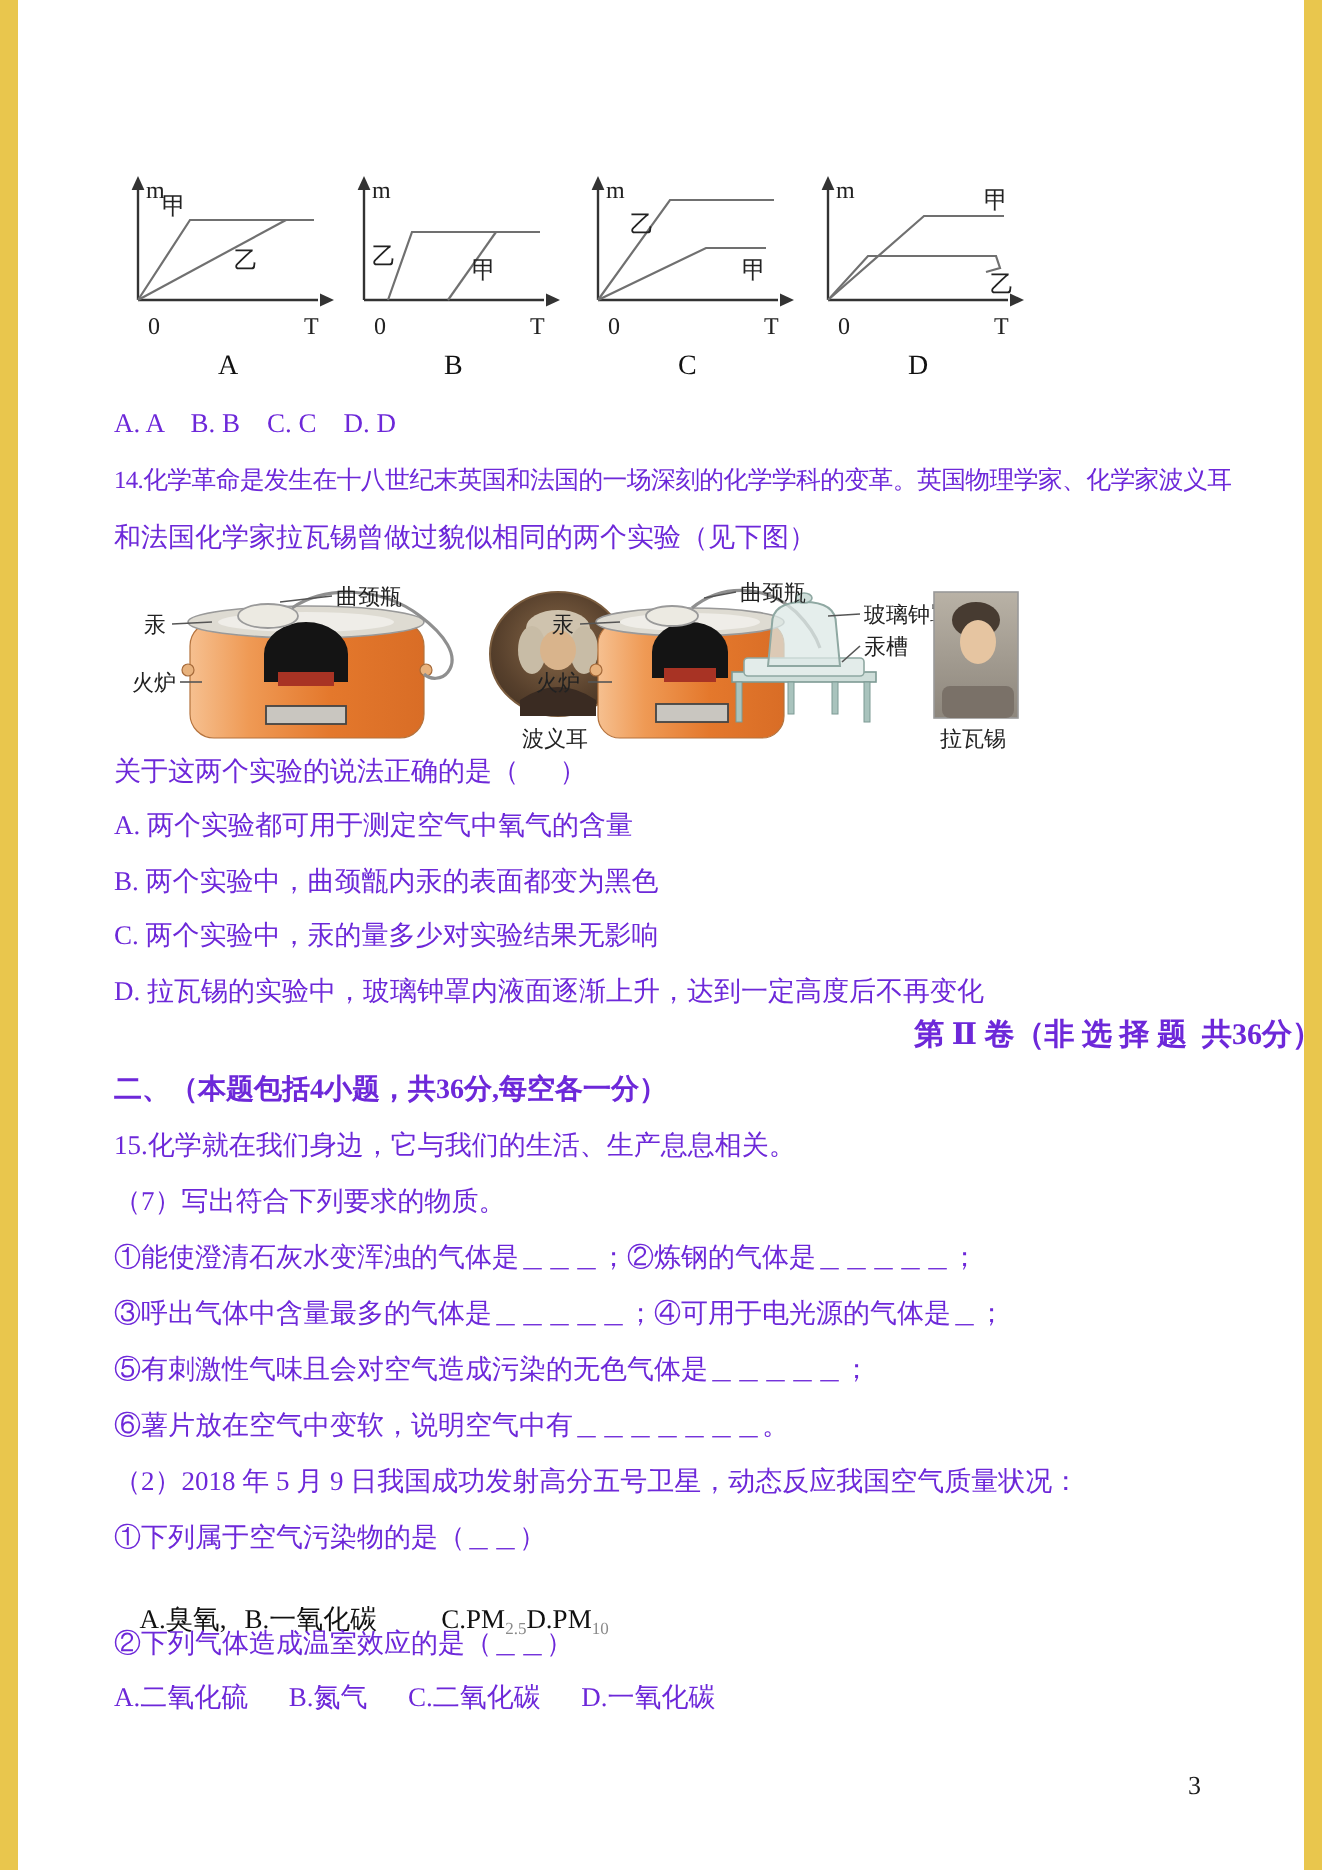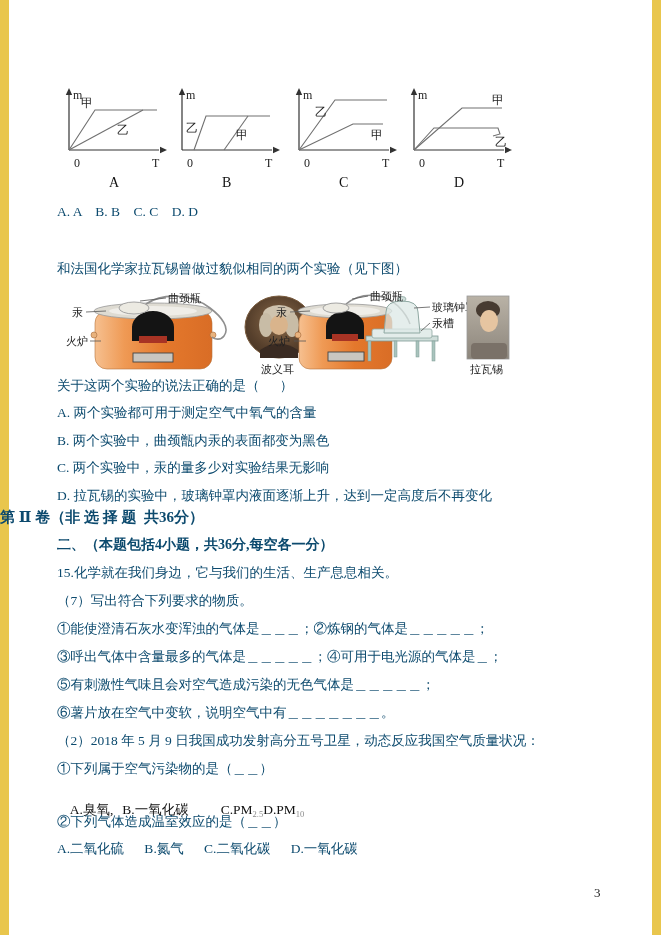--- a/index.html
+++ b/index.html
@@ -10,7 +10,7 @@
   .edge{position:absolute;top:0;width:9px;height:935px;background:#e9c64d;}
   .edge.left{left:0}
   .edge.right{right:0}
-  .line{position:absolute;left:57px;font-size:13.5px;white-space:pre;color:#0c4a6e;}
+  .line{position:absolute;left:57px;font-size:13.5px;white-space:pre;color:#6d28d9;}
   .long{font-size:12.4px;letter-spacing:-0.3px;}
   .bold{font-weight:bold;}
   .center{left:0;width:661px;text-align:left;}

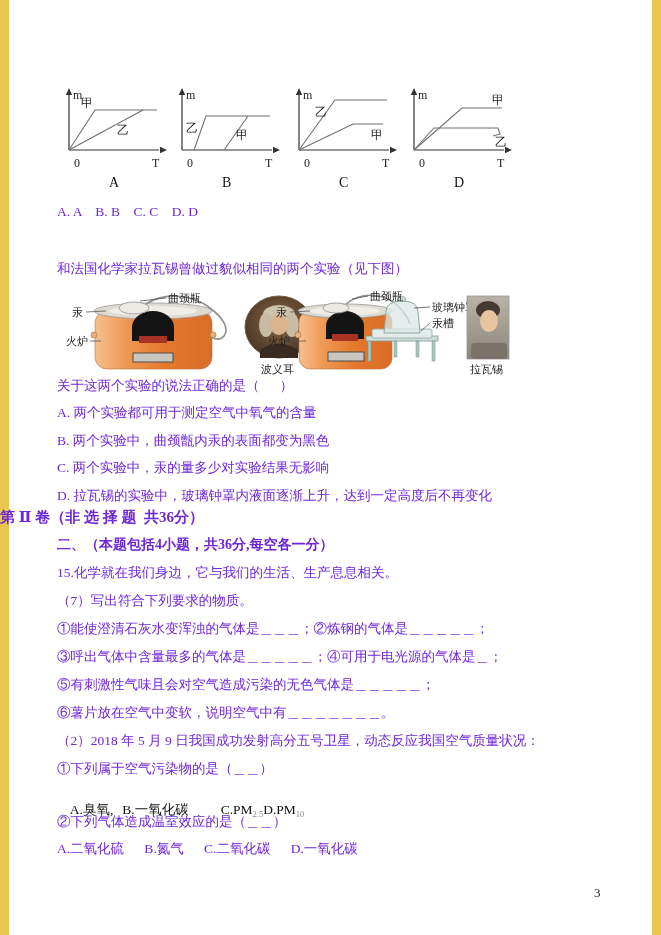--- a/index.html
+++ b/index.html
@@ -100,6 +100,7 @@
 
   <div class="line" style="top:204px">A. A    B. B    C. C    D. D</div>
 
+  <div class="line long" style="top:232px">14.化学革命是发生在十八世纪末英国和法国的一场深刻的化学学科的变革。英国物理学家、化学家波义耳</div>
   <div class="line" style="top:260px">和法国化学家拉瓦锡曾做过貌似相同的两个实验（见下图）</div>
 
   <div class="figure">

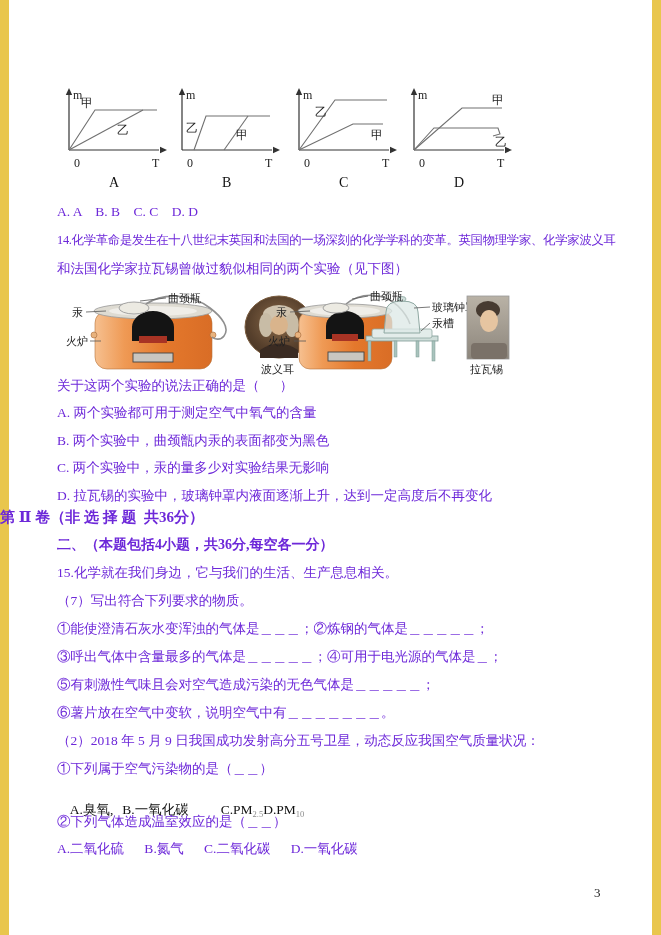--- a/index.html
+++ b/index.html
@@ -13,7 +13,7 @@
   .line{position:absolute;left:57px;font-size:13.5px;white-space:pre;color:#6d28d9;}
   .long{font-size:12.4px;letter-spacing:-0.3px;}
   .bold{font-weight:bold;}
-  .center{left:0;width:661px;text-align:left;}
+  .center{left:0;width:661px;text-align:right;}
   .graphs-row{position:absolute;left:55px;top:86px;width:560px;height:106px;}
   .graph{position:absolute;top:0;width:118px;height:104px;}
   .g0{left:2px}.g1{left:115px}.g2{left:232px}.g3{left:347px}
——————
Required work:
An exact copy of all entries is needed, with no pictures in it.

Exercise solution:
--- a/index.html
+++ b/index.html
@@ -10,7 +10,7 @@
   .edge{position:absolute;top:0;width:9px;height:935px;background:#e9c64d;}
   .edge.left{left:0}
   .edge.right{right:0}
-  .line{position:absolute;left:57px;font-size:13.5px;white-space:pre;color:#0c4a6e;}
+  .line{position:absolute;left:57px;font-size:13.5px;white-space:pre;color:#6d28d9;}
   .long{font-size:12.4px;letter-spacing:-0.3px;}
   .bold{font-weight:bold;}
   .center{left:0;width:661px;text-align:left;}

--- a/index.html
+++ b/index.html
@@ -100,6 +100,7 @@
 
   <div class="line" style="top:204px">A. A    B. B    C. C    D. D</div>
 
+  <div class="line long" style="top:232px">14.化学革命是发生在十八世纪末英国和法国的一场深刻的化学学科的变革。英国物理学家、化学家波义耳</div>
   <div class="line" style="top:260px">和法国化学家拉瓦锡曾做过貌似相同的两个实验（见下图）</div>
 
   <div class="figure">

--- a/index.html
+++ b/index.html
@@ -13,7 +13,7 @@
   .line{position:absolute;left:57px;font-size:13.5px;white-space:pre;color:#6d28d9;}
   .long{font-size:12.4px;letter-spacing:-0.3px;}
   .bold{font-weight:bold;}
-  .center{left:0;width:661px;text-align:left;}
+  .center{left:0;width:661px;text-align:right;}
   .graphs-row{position:absolute;left:55px;top:86px;width:560px;height:106px;}
   .graph{position:absolute;top:0;width:118px;height:104px;}
   .g0{left:2px}.g1{left:115px}.g2{left:232px}.g3{left:347px}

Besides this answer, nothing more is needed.